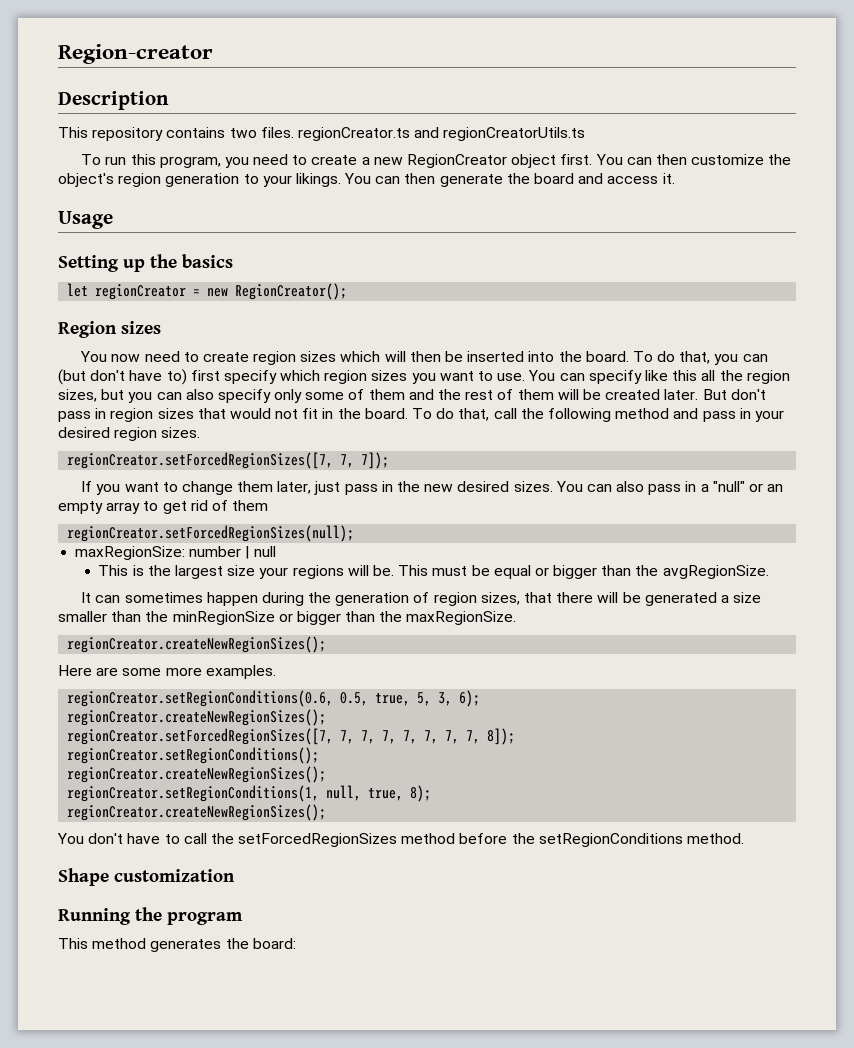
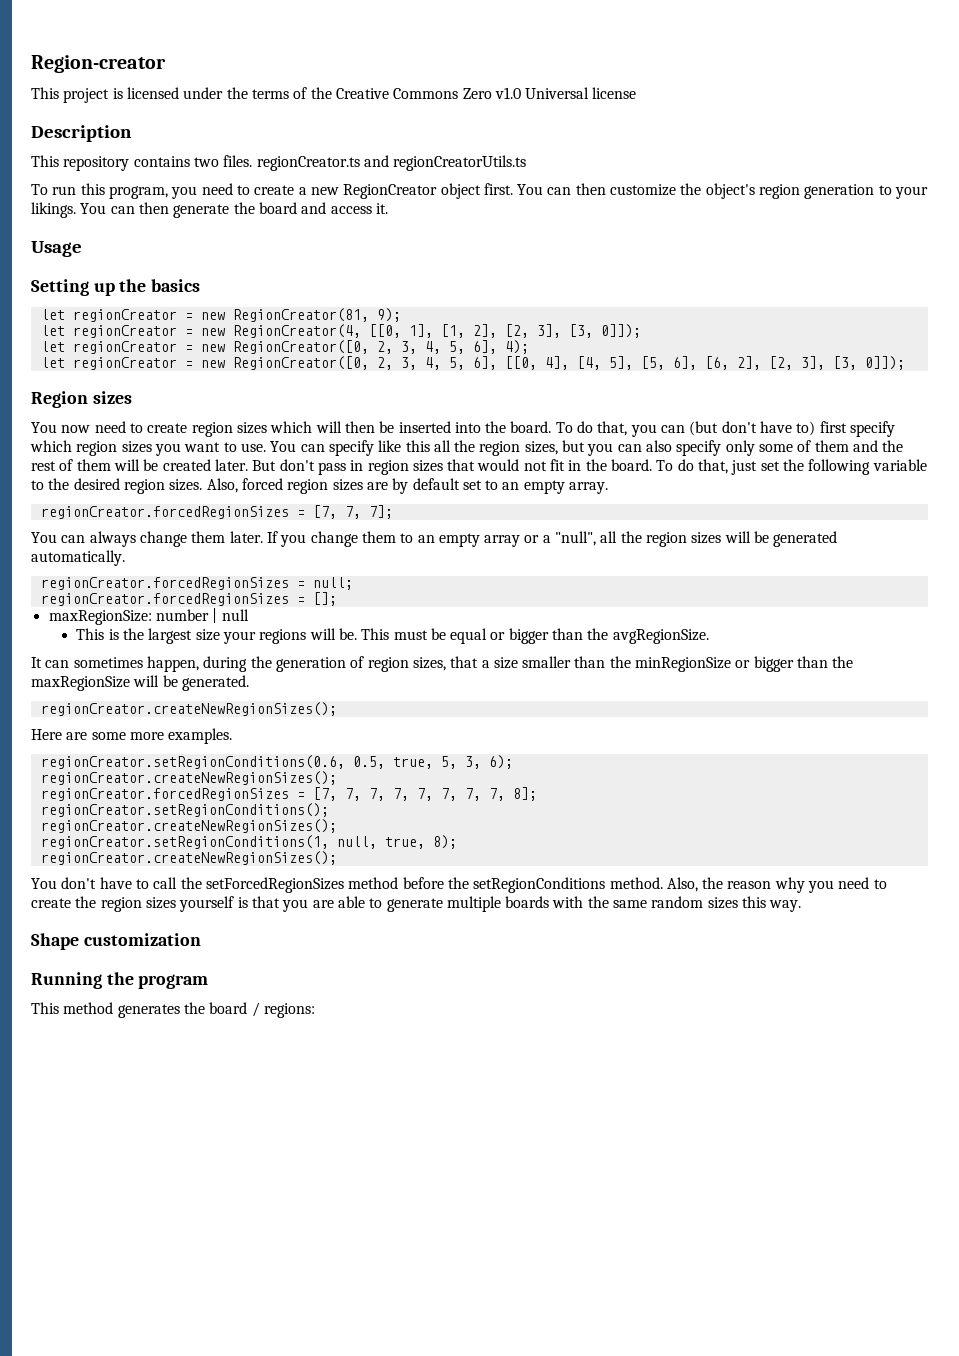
+ This project is licensed under the terms of the Creative Commons Zero v1.0 Universal license
- let regionCreator = new RegionCreator();
+ let regionCreator = new RegionCreator(81, 9);
+ let regionCreator = new RegionCreator(4, [[0, 1], [1, 2], [2, 3], [3, 0]]);
+ let regionCreator = new RegionCreator([0, 2, 3, 4, 5, 6], 4);
+ let regionCreator = new RegionCreator([0, 2, 3, 4, 5, 6], [[0, 4], [4, 5], [5, 6], [6, 2], [2, 3], [3, 0]]);
- To do that, call the following method and pass in your desired region sizes.
- regionCreator.setForcedRegionSizes([7, 7, 7]);
- If you want to change them later, just pass in the new desired sizes. You can also pass in a "null" or an empty array to get rid of them
- regionCreator.setForcedRegionSizes(null);
+ To do that, just set the following variable to the desired region sizes. Also, forced region sizes are by default set to an empty array.
+ regionCreator.forcedRegionSizes = [7, 7, 7];
+ You can always change them later. If you change them to an empty array or a "null", all the region sizes will be generated automatically.
+ regionCreator.forcedRegionSizes = null;
+ regionCreator.forcedRegionSizes = [];
- It can sometimes happen during the generation of region sizes, that there will be generated a size smaller than the minRegionSize or bigger than the maxRegionSize.
+ It can sometimes happen, during the generation of region sizes, that a size smaller than the minRegionSize or bigger than the maxRegionSize will be generated.
- regionCreator.setForcedRegionSizes([7, 7, 7, 7, 7, 7, 7, 7, 8]);
+ regionCreator.forcedRegionSizes = [7, 7, 7, 7, 7, 7, 7, 7, 8];
+ Also, the reason why you need to create the region sizes yourself is that you are able to generate multiple boards with the same random sizes this way.
- This method generates the board:
+ This method generates the board / regions:

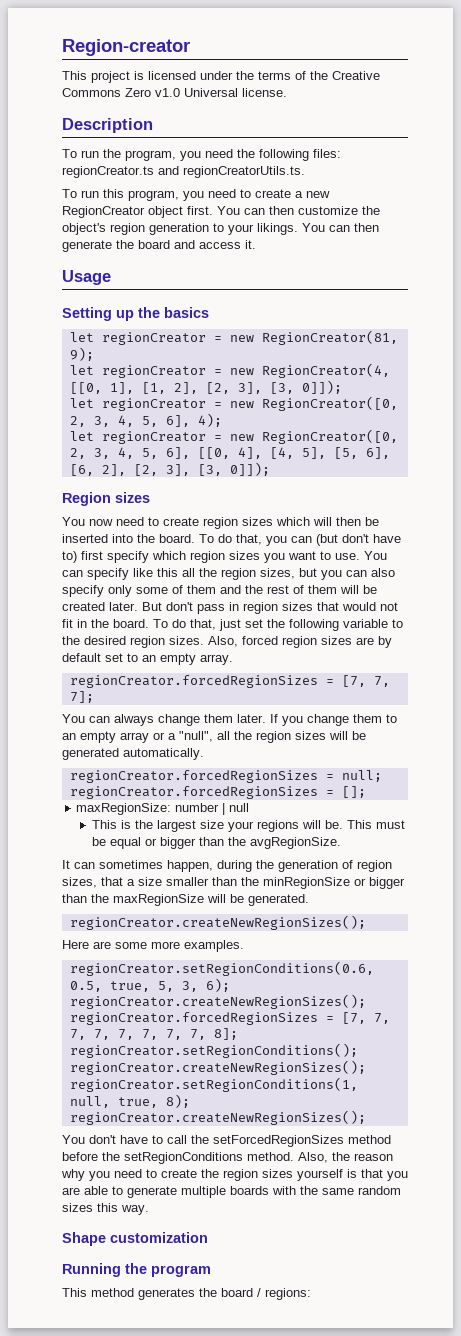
- This project is licensed under the terms of the Creative Commons Zero v1.0 Universal license
+ This project is licensed under the terms of the Creative Commons Zero v1.0 Universal license.
- This repository contains two files. regionCreator.ts and regionCreatorUtils.ts
+ To run the program, you need the following files: regionCreator.ts and regionCreatorUtils.ts.

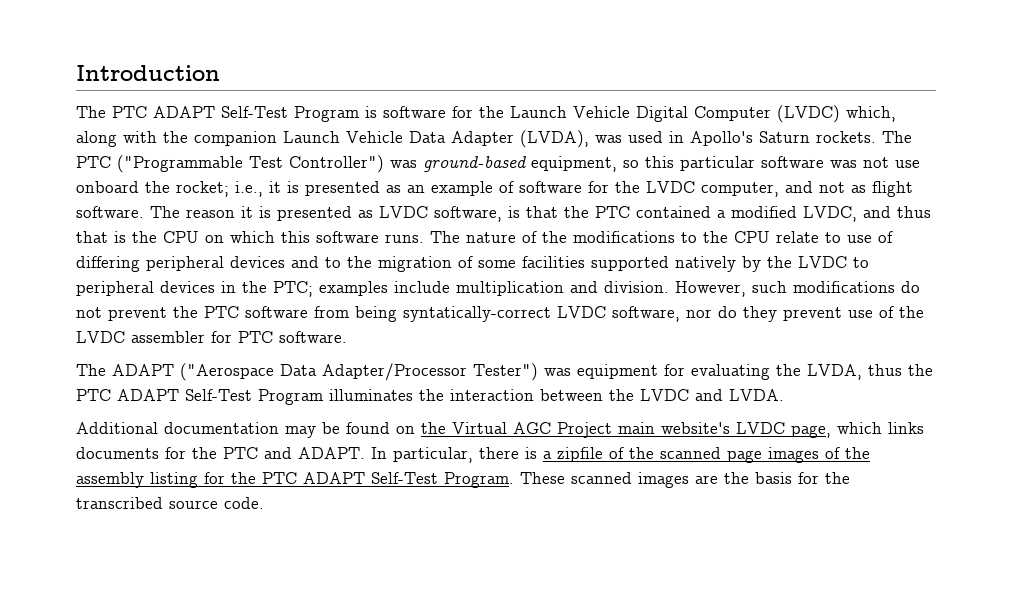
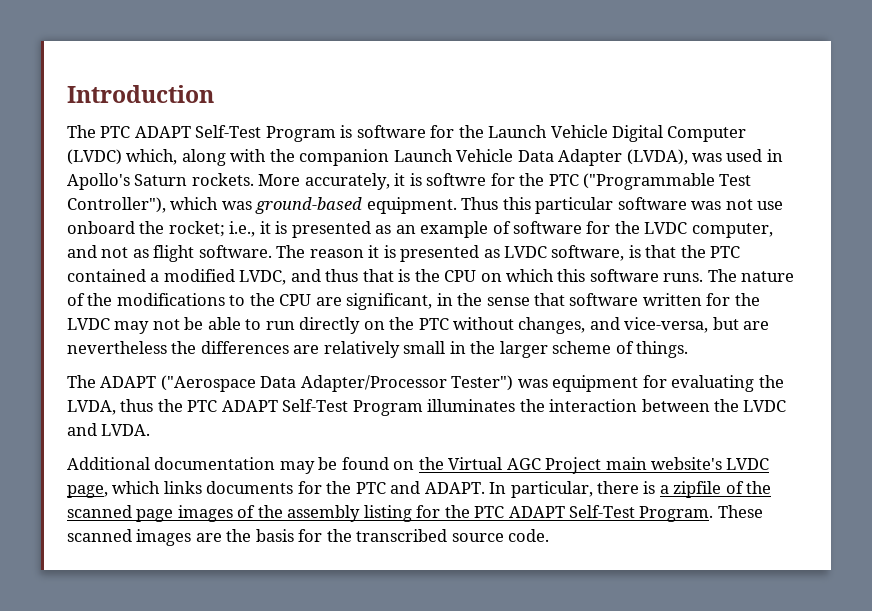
- The PTC ("Programmable Test Controller") was ground-based equipment, so this particular software was not use onboard the rocket; i.e., it is presented as an example of software for the LVDC computer, and not as flight software.
+ More accurately, it is softwre for the PTC ("Programmable Test Controller"), which was ground-based equipment. Thus this particular software was not use onboard the rocket; i.e., it is presented as an example of software for the LVDC computer, and not as flight software.
- The nature of the modifications to the CPU relate to use of differing peripheral devices and to the migration of some facilities supported natively by the LVDC to peripheral devices in the PTC; examples include multiplication and division. However, such modifications do not prevent the PTC software from being syntatically-correct LVDC software, nor do they prevent use of the LVDC assembler for PTC software.
+ The nature of the modifications to the CPU are significant, in the sense that software written for the LVDC may not be able to run directly on the PTC without changes, and vice-versa, but are nevertheless the differences are relatively small in the larger scheme of things.

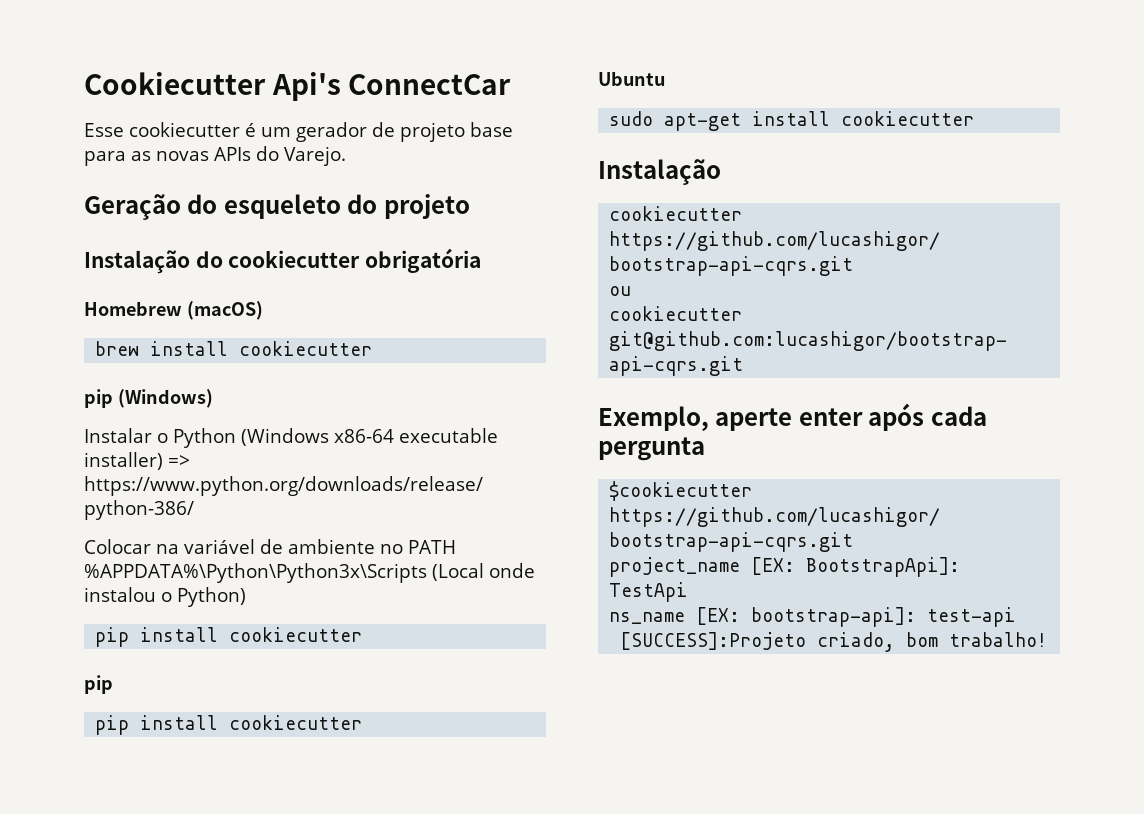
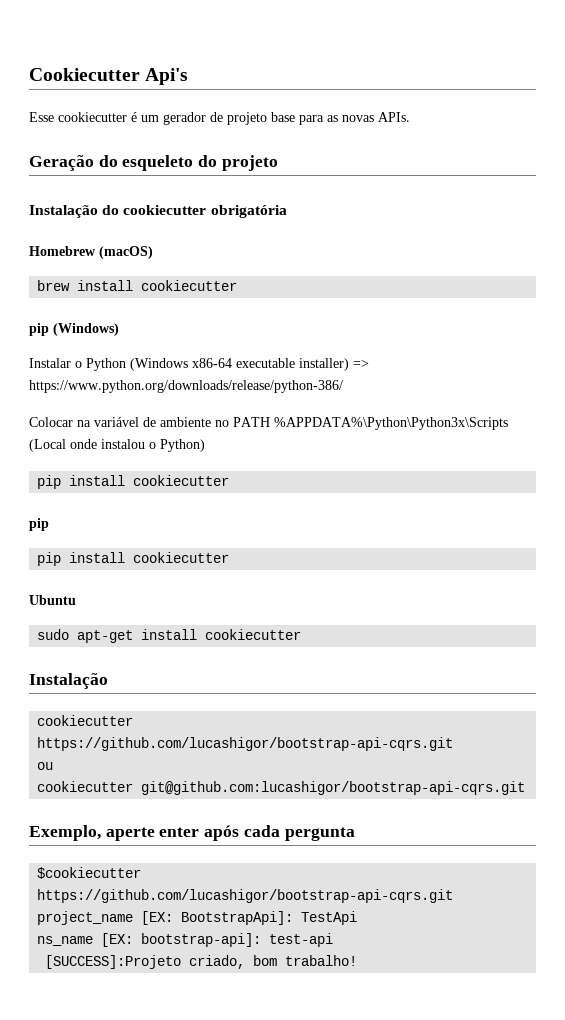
- Cookiecutter Api's ConnectCar
+ Cookiecutter Api's
- Esse cookiecutter é um gerador de projeto base para as novas APIs do Varejo.
+ Esse cookiecutter é um gerador de projeto base para as novas APIs.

------------

ACTIVITY » Print exactly the lines above that run from the one with "- To do that, call" to the one with "regionCreator.ts and regionCreatorUtils.ts.", both included. No pictures.

WRITTEN RESPONSE »
- To do that, call the following method and pass in your desired region sizes.
- regionCreator.setForcedRegionSizes([7, 7, 7]);
- If you want to change them later, just pass in the new desired sizes. You can also pass in a "null" or an empty array to get rid of them
- regionCreator.setForcedRegionSizes(null);
+ To do that, just set the following variable to the desired region sizes. Also, forced region sizes are by default set to an empty array.
+ regionCreator.forcedRegionSizes = [7, 7, 7];
+ You can always change them later. If you change them to an empty array or a "null", all the region sizes will be generated automatically.
+ regionCreator.forcedRegionSizes = null;
+ regionCreator.forcedRegionSizes = [];
- It can sometimes happen during the generation of region sizes, that there will be generated a size smaller than the minRegionSize or bigger than the maxRegionSize.
+ It can sometimes happen, during the generation of region sizes, that a size smaller than the minRegionSize or bigger than the maxRegionSize will be generated.
- regionCreator.setForcedRegionSizes([7, 7, 7, 7, 7, 7, 7, 7, 8]);
+ regionCreator.forcedRegionSizes = [7, 7, 7, 7, 7, 7, 7, 7, 8];
+ Also, the reason why you need to create the region sizes yourself is that you are able to generate multiple boards with the same random sizes this way.
- This method generates the board:
+ This method generates the board / regions:

- This project is licensed under the terms of the Creative Commons Zero v1.0 Universal license
+ This project is licensed under the terms of the Creative Commons Zero v1.0 Universal license.
- This repository contains two files. regionCreator.ts and regionCreatorUtils.ts
+ To run the program, you need the following files: regionCreator.ts and regionCreatorUtils.ts.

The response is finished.